Multimodal analysis (WGS and RNA-seq) increased confidence in the identification of the MET mutation; analysis of the literature of prior MET exon–skipping events suggested the plausibility of considering a tyrosine kinase inhibitor that could target MET. Similarly, manual literature search of the PIK3CA E545K oncogenic variant led to the conclusion that this was likely an activating mutation. Moreover, manual database searches resulted in the suggestion of a combinatorial treatment with an MET inhibitor and a PIK3CA inhibitor, which made logical sense and also made the patient eligible for a clinical trial for this combination (NCT01870726).

None of these observations were evident from the panel. This suggests that pursuing a more extensive comparison of panel and deeper sequencing (e.g., WGS and RNA-seq) will be of interest. An added point, previously noted by others,[39] is that the sequencing of both germline and tumor DNA not only heightened our sensitivity for what variants might be tumor drivers but was able to rule out a number of germline variants called by the FoundationOne as not likely to be primary drivers of this patient's GBM.

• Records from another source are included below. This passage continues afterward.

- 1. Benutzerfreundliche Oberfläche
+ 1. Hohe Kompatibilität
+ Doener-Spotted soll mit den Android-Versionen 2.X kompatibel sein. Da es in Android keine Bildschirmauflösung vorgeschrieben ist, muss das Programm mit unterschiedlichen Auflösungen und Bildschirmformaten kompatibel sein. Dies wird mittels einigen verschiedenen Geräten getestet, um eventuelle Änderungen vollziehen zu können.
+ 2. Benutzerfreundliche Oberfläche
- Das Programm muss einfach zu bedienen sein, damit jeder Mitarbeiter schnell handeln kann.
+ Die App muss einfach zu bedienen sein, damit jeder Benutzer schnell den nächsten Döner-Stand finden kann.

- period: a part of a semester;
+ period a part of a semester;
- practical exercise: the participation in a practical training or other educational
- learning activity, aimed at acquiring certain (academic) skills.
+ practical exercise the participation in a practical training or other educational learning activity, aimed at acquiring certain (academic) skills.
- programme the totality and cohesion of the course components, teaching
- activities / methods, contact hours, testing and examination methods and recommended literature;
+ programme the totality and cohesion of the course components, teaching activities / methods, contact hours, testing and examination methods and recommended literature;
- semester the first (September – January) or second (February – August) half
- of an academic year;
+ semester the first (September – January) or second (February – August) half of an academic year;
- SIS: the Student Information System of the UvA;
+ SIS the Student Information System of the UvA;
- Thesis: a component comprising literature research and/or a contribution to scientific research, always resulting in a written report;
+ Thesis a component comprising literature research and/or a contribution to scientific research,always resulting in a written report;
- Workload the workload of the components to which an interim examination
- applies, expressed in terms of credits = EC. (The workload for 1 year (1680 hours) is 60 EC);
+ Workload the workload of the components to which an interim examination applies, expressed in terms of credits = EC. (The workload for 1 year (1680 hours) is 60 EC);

Although we conducted WGS of this sample at roughly twice the cost of WES, the primary analysis was performed on the protein-coding region of the genome. There may be technical advantage to WGS even for assaying targeted regions. WES relies on hybridization capture of specific genes which introduces intrinsic bias for each gene as a function of GC/AT content, while WGS relies more simply on mechanical shearing of DNA prior to sequencing. Previous studies have found that for disorders caused by constitutional mutations,[40,41] WGS is more sensitive than WES for variant detection. To assess whether WGS could detect variants not identified by WES to justify the added cost, it would require a direct comparison of the assays on the same sample. We are undertaking a study to address this question.

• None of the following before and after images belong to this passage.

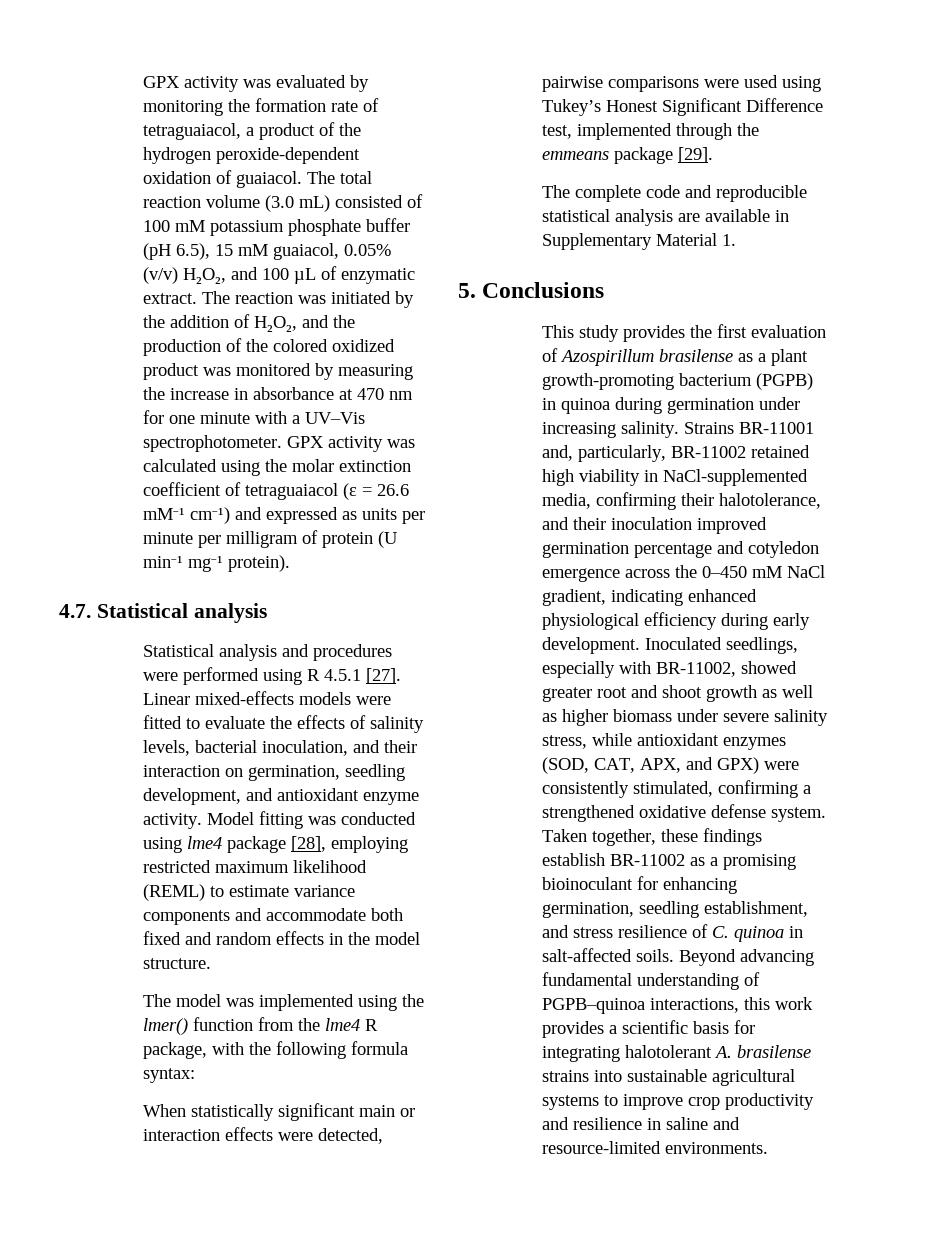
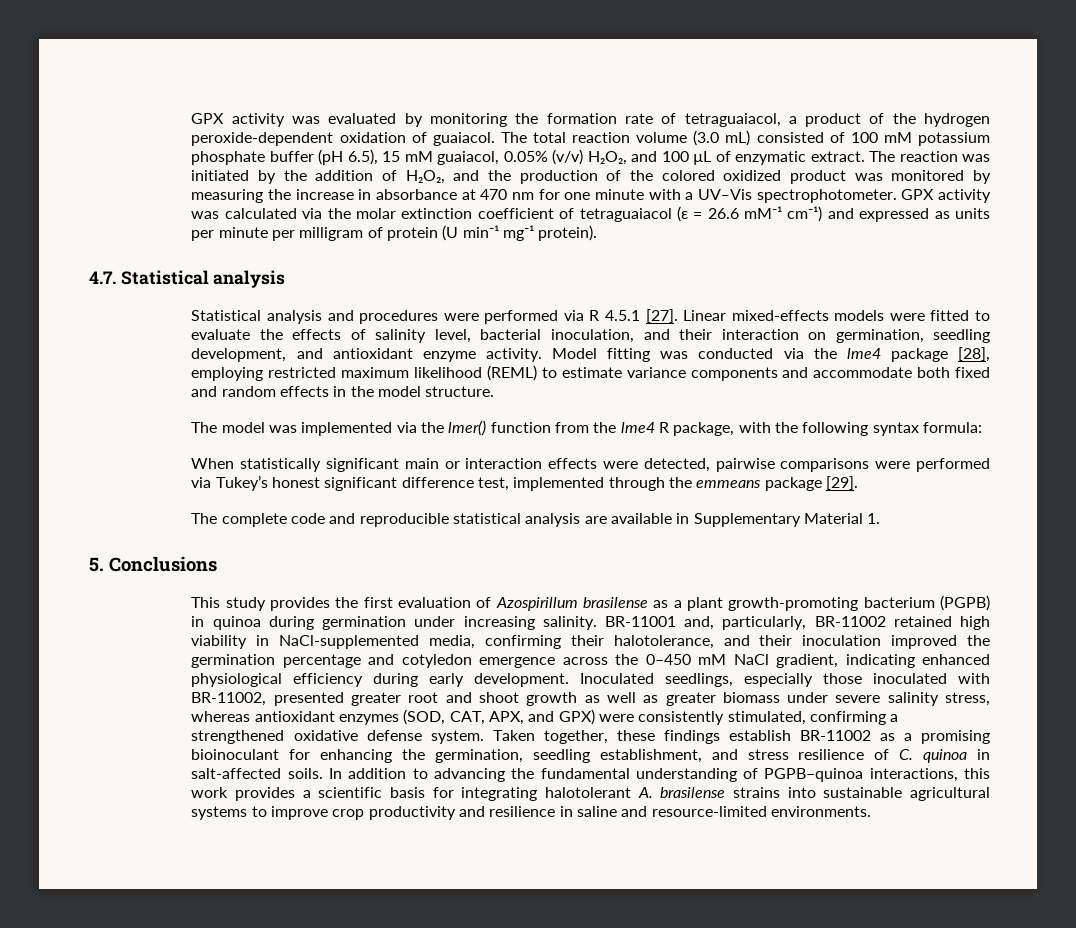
- GPX activity was calculated using the molar extinction coefficient of tetraguaiacol (ε = 26.6 mM⁻¹ cm⁻¹) and expressed as units per minute per milligram of protein (U min⁻¹ mg⁻¹ protein).
+ GPX activity was calculated via the molar extinction coefficient of tetraguaiacol (ε = 26.6 mM⁻¹ cm⁻¹) and expressed as units per minute per milligram of protein (U min⁻¹ mg⁻¹ protein).
- Statistical analysis and procedures were performed using R 4.5.1 [27].
+ Statistical analysis and procedures were performed via R 4.5.1 [27].
- Linear mixed-effects models were fitted to evaluate the effects of salinity levels, bacterial inoculation, and their interaction on germination, seedling development, and antioxidant enzyme activity.
+ Linear mixed-effects models were fitted to evaluate the effects of salinity level, bacterial inoculation, and their interaction on germination, seedling development, and antioxidant enzyme activity.
- Model fitting was conducted using lme4 package [28], employing restricted maximum likelihood (REML) to estimate variance components and accommodate both fixed and random effects in the model structure.
+ Model fitting was conducted via the lme4 package [28], employing restricted maximum likelihood (REML) to estimate variance components and accommodate both fixed and random effects in the model structure.
- The model was implemented using the lmer() function from the lme4 R package, with the following formula syntax:
+ The model was implemented via the lmer() function from the lme4 R package, with the following syntax formula:
- When statistically significant main or interaction effects were detected, pairwise comparisons were used using Tukey’s Honest Significant Difference test, implemented through the emmeans package [29].
+ When statistically significant main or interaction effects were detected, pairwise comparisons were performed via Tukey’s honest significant difference test, implemented through the emmeans package [29].
- Strains BR-11001 and, particularly, BR-11002 retained high viability in NaCl-supplemented media, confirming their halotolerance, and their inoculation improved germination percentage and cotyledon emergence across the 0–450 mM NaCl gradient, indicating enhanced physiological efficiency during early development.
+ BR-11001 and, particularly, BR-11002 retained high viability in NaCl-supplemented media, confirming their halotolerance, and their inoculation improved the germination percentage and cotyledon emergence across the 0–450 mM NaCl gradient, indicating enhanced physiological efficiency during early development.
- Inoculated seedlings, especially with BR-11002, showed greater root and shoot growth as well as higher biomass under severe salinity stress, while antioxidant enzymes (SOD, CAT, APX, and GPX) were consistently stimulated, confirming a strengthened oxidative defense system.
+ Inoculated seedlings, especially those inoculated with BR-11002, presented greater root and shoot growth as well as greater biomass under severe salinity stress, whereas antioxidant enzymes (SOD, CAT, APX, and GPX) were consistently stimulated, confirming a strengthened oxidative defense system.
- Taken together, these findings establish BR-11002 as a promising bioinoculant for enhancing germination, seedling establishment, and stress resilience of C. quinoa in salt-affected soils.
+ Taken together, these findings establish BR-11002 as a promising bioinoculant for enhancing the germination, seedling establishment, and stress resilience of C. quinoa in salt-affected soils.
- Beyond advancing fundamental understanding of PGPB–quinoa interactions, this work provides a scientific basis for integrating halotolerant A. brasilense strains into sustainable agricultural systems to improve crop productivity and resilience in saline and resource-limited environments.
+ In addition to advancing the fundamental understanding of PGPB–quinoa interactions, this work provides a scientific basis for integrating halotolerant A. brasilense strains into sustainable agricultural systems to improve crop productivity and resilience in saline and resource-limited environments.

This patient died approximately 8 months from the time of initial resection falling short of the median survival time for GBM. The oncologist recommended enrollment in a clinical trial targeting PIK3 and MET alterations on recurrence on adjuvant temozolomide. However, the patient's clinical decline eliminated his ability to participate in trials. This highlights one of the challenges of the clinical application of precision medicine technology. The identification of targets and potentially useful drugs in a timely manner is only the first step. Drug and drug trial access is crucial to determine the benefit of this approach in cancer management.

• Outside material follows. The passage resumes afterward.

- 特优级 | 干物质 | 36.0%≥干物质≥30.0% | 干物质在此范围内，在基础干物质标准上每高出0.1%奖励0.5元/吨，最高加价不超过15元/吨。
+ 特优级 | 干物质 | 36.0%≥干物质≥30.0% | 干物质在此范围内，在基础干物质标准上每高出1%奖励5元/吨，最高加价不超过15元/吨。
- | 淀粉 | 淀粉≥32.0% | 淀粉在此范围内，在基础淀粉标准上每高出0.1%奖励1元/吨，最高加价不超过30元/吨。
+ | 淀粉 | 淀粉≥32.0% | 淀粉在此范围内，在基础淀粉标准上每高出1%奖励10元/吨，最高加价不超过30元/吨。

Another key observation was that the WGA analysis vastly accelerated the time to discovery of potentially actionable variants from the VCF files. As previously reported, we found that WGA was able to provide reports of potentially clinically actionable insights within 10 minutes, while human analysis of this patient's VCF file took an estimated 160 hours of person-time. This is critical if sequencing is to be brought out of the research arena and into the scaled, real-world clinical realm. This study is an important step forward promoting human-machine interface as a way to address a key bottleneck in cancer genomics.